In consideration of the significant effect of hydraulic fracturing in unconventional oil and gas productions for production enhancement [14], the technique of artificial fracture is proposed for gas hydrate exploitation [15], and its feasibility has been studied theoretically and experimentally [16,17,18]. Ito et al. [19] successfully created a hydraulic fracture in unconsolidated sediments for producing methane from hydrate in lab, and the developed fracture was found to occur along the interface between the sand and mud layers. Ito and Narita [20] demonstrated that the propagation behaviors of fractures in unconsolidated sand induced by tension were governed by the compressive stresses, which were quite different from those in hard rocks. In the experimental study carried out in a triaxial pressure cell, Konno et al. [21] found that the permeability of the methane hydrate-bearing sediments increased after fracturing and would be maintained even after fracture closed. Too et al. [16,17] identified the challenges of hydraulic fracturing in sandy sediments and artificially created fractures in the synthetic sediment made in the lab, illustrating the prospect of applying in the natural hydrate-bearing sediments. During the field trial of gas hydrate production in the South China Sea, micro-fractures were induced to increase the permeability of the reservoir sediments to enhance the production performance [10]. Therefore, creating an artificial fracture in a hydrate reservoir is feasible in terms of field engineering and could be a prospective method to increase the gas production rate in a natural gas hydrate reservoir.
Numerical simulations were carried out with the purpose of evaluating the efficiency of artificial fracture. Chen et al. [22] evaluated the effect of fracturing technology on the production efficiency of hydrate reservoir, showing the gas production rate was greatly enhanced with fracturing, but the effect of fracture length was not investigated. Recently, Feng et al. [23] considered the fractured zone around the production well as a high-permeability elliptic zone (e.g., the semi-major axis is 50 m, and the semi-mini axis is 20 m) and showed that it can enhance the gas production efficiently. However, a penny-shaped fracture is usually induced in the hydrate-bearing sediments for the vertical well [16,17,21], and it is commonly described by fracture length and conductivity [24]. Hence, it is necessary to find out how fracture length and conductivity affect gas production from a fractured hydrate reservoir. Since depressurization is regarded as the most promising way in field production [25,26], it was adopted as the production method in this study.
According to the classification of natural gas hydrate deposits [26,27], Class 3 hydrate deposit is characterized by the single hydrate zone that is surrounded by an overlaying and underlying hydrate-free zone.
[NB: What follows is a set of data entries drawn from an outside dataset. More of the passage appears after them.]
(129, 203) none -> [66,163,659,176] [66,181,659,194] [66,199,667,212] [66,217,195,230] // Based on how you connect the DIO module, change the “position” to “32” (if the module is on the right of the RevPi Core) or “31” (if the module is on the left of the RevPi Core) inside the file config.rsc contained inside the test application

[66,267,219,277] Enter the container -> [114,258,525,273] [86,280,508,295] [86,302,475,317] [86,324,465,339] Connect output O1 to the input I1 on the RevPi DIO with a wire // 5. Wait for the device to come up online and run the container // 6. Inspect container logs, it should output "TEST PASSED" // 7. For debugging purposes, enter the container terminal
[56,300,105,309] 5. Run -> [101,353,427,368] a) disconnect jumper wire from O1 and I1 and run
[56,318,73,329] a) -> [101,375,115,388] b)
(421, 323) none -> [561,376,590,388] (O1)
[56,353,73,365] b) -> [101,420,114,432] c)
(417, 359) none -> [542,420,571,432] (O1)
For Class 2 and Class 1 hydrate accumulations, the hydrate-bearing layer is underlain by the mobile seawater zone and the two-phase zone involving mobile gas, respectively.
In this work, the gas production from an artificially fractured Class 3 hydrate reservoir through depressurization was investigated. The effects of fracture length and conductivity on production performance were investigated by numerical simulations.

2. Methodology

2.1. Reservoir Specification

Based on the published geological information of hydrate reservoir in the Elbert area on the Alaska North Slope, a hypothetical fractured hydrate reservoir model was established, and numerical simulation experiments were conducted. In February 2007, four modular dynamic formation tester (MDT) tests were conducted at the methane hydrate-bearing units at the Mount Elbert Prospect on the Alaska North Slope. According to the classification of natural gas hydrate deposits [26,27], the hydrate deposits in Mount Elbert are examples of Class 3. With the highest likelihood of providing interpretable trends, the C2 MDT test was selected by the International Methane Hydrate Simulator Code Comparison Study for history matching simulation, and informative parameters were determined [28,29,30]. Hence, a conceptual 2D radial model was established based on the information of Mount Elbert C2 hydrate zone, as shown in Figure 1; the dimension of the model is 450 m in the radial direction and 152.5 m in the vertical direction.
In the radial direction, there are 82 grids in total, which include the innermost one of 0.11 m to represent the wellbore. Loosely speaking, the size of grids except the wellbore block increases logarithmically in the radial direction. In the vertical direction, three layers were considered in the numerical model, with 12.5 m of hydrate-bearing layer sandwiched by 70 m of impermeable hydrate-free layers divided into 10 nonuniform grids. To capture the features of dissociation and reformation of hydrate accurately, the hydrate layer has a finer discretization, divided into 110 grids, and most of the grids have a height of 0.1 m. Time-independent Dirichlet boundary conditions were applied at the top and bottom blocks of the model, while closed boundary conditions with no mass and heat flow were set in the radial direction.
The properties of the Mount Elbert hydrate reservoir in this work were referred to from the related literature, which is listed in Table 1 [29,30,31,32]. Though the reservoir is characterized by coarse-grained sand sediment with high intrinsic permeability of about 1000 mD (1 mD = 10−15 m2), it has a relatively cold temperature and low initial hydrate-bearing permeability of 0.12 mD, which brings forth a few challenges for gas production. Hence, employing artificial fracture can be an effective method to enhance production performance.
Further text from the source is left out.